Even the photo booth-the most widely used instrument for self-portraiture in the history of our species-has
gone digital. In Gothenberg, Sweden, in 1994, I got from a new model of this commonplace machine a black-and-white digital printout of four versions of my face, instead of the once-standard strip of four or the more recent color equivalents. The quality of the rendering was inferior, even by photo-booth standards, but that was five years ago; I’m sure it’s improved. And there’s no reason that system couldn’t give you the images on a diskette, instead of or in addition to the printout.
These changes should proceed fairly smoothly. There is, however, one area where digitization will create an upheaval: the evidentiary function of the photograph. Digital photography does something extremely problematic in regard to that range of activities: It eliminates the unique physical record-the negative. I am
not sure that this sizeable problem can be resolved within or by this technology in any meaningful way. That raises-among other intriguing questions-this one: Can a digital photograph have any legal standing as evidence?
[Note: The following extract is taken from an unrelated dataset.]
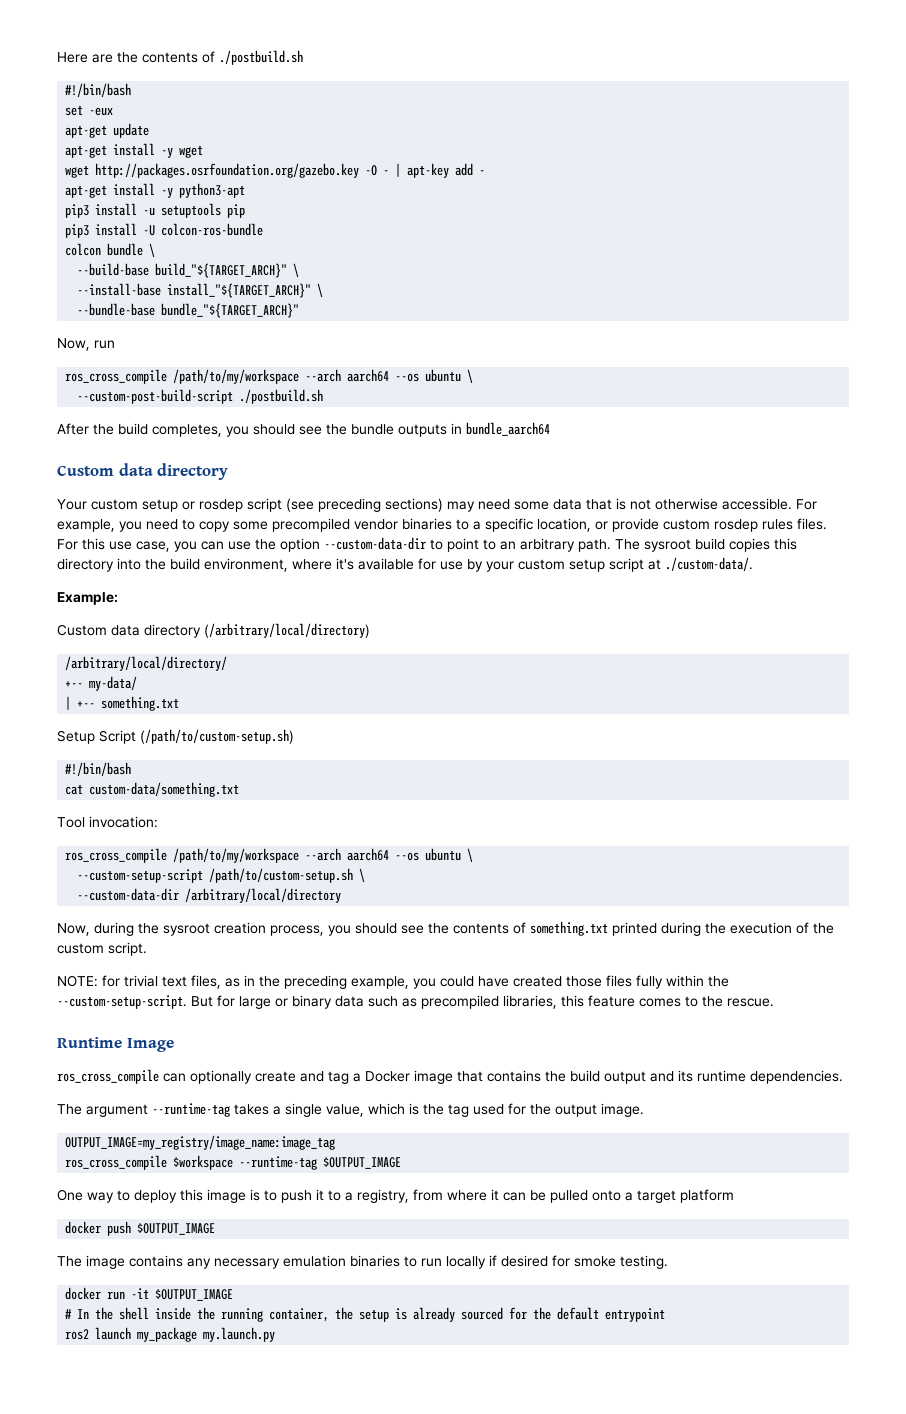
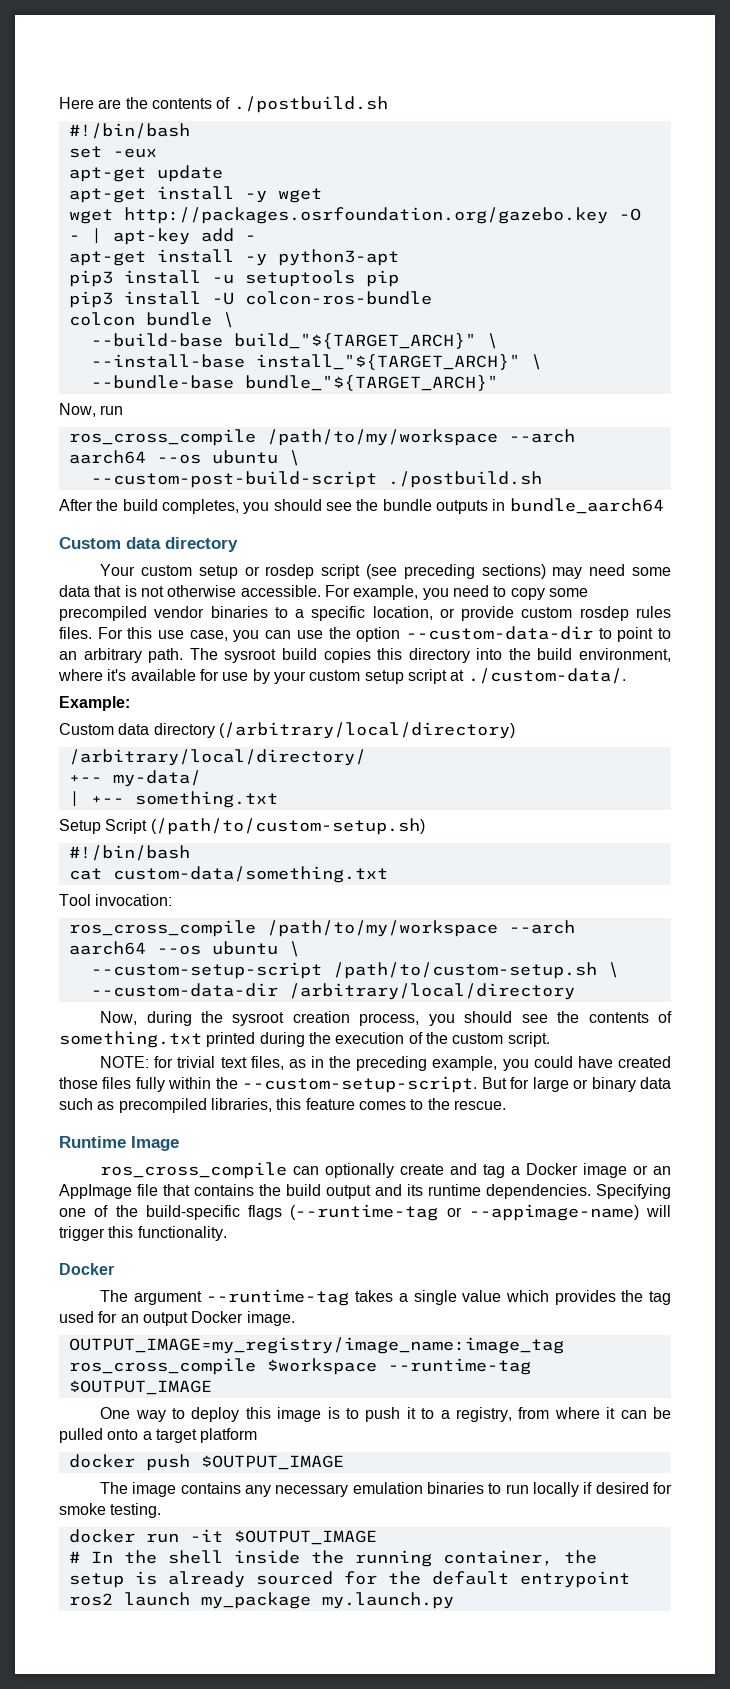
- ros_cross_compile can optionally create and tag a Docker image that contains the build output and its runtime dependencies.
+ ros_cross_compile can optionally create and tag a Docker image or an AppImage file that contains the build output and its runtime dependencies. Specifying one of the build-specific flags (--runtime-tag or --appimage-name) will trigger this functionality.
+ Docker
- The argument --runtime-tag takes a single value, which is the tag used for the output image.
+ The argument --runtime-tag takes a single value which provides the tag used for an output Docker image.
Within the structure of the current technologies, I’d have to say no. So I’ll venture to guess that by 2020 analog systems and materials for serious professional use will be far more expensive than their digital equivalents, and will be employed primarily by willful dinosaurs who simply refuse to change (and can afford not to), by artists and photographers who prefer to work in those forms for creative reasons, and by specialists in certain fields-documentary photographers and forensic photographers, say-who wish to generate physical negatives as unimpeachable records.
As for fine-art photography: Digital imagery has already begun to infiltrate this territory. At “The Photography Show,” the expo presented in February in New York City by the Association of International Photography Art Dealers (AIPAD), one could find at The Platinum Gallery works by Dan Burkholder, for example, who
makes black-and-white analog negatives, scans them, does digital photomontage on the computer, outputs new large-format negatives, and prints them in platinum. Others in this field use digitalization in various ways in their image-making-sometimes just to clean up problem negatives, sometimes to render them as Iris
ink-jet prints.No one in the field seems to find this at all perturbing; I’d guess that this constituency-the vendors and collectors of fine-art photography-will adapt to the digital evolution with relative ease, so long as the work remains within traditional precious-object formats.
But there will be challenges to all concerned, even in areas where the digital transition now seems to be smooth. The sharpest challenge will come with the work that’s en route, the first wave of inquiry into purely digital photography: unincorporated images, pictures meant strictly for viewing on the computer monitor or in
other immaterial forms we can currently only imagine. The logical vehicle for display of digital images-the one we might argue is inherent to the medium, differentiating it from its predecessors-is the video display terminal (VDT) and subsequent extrapolations thereof.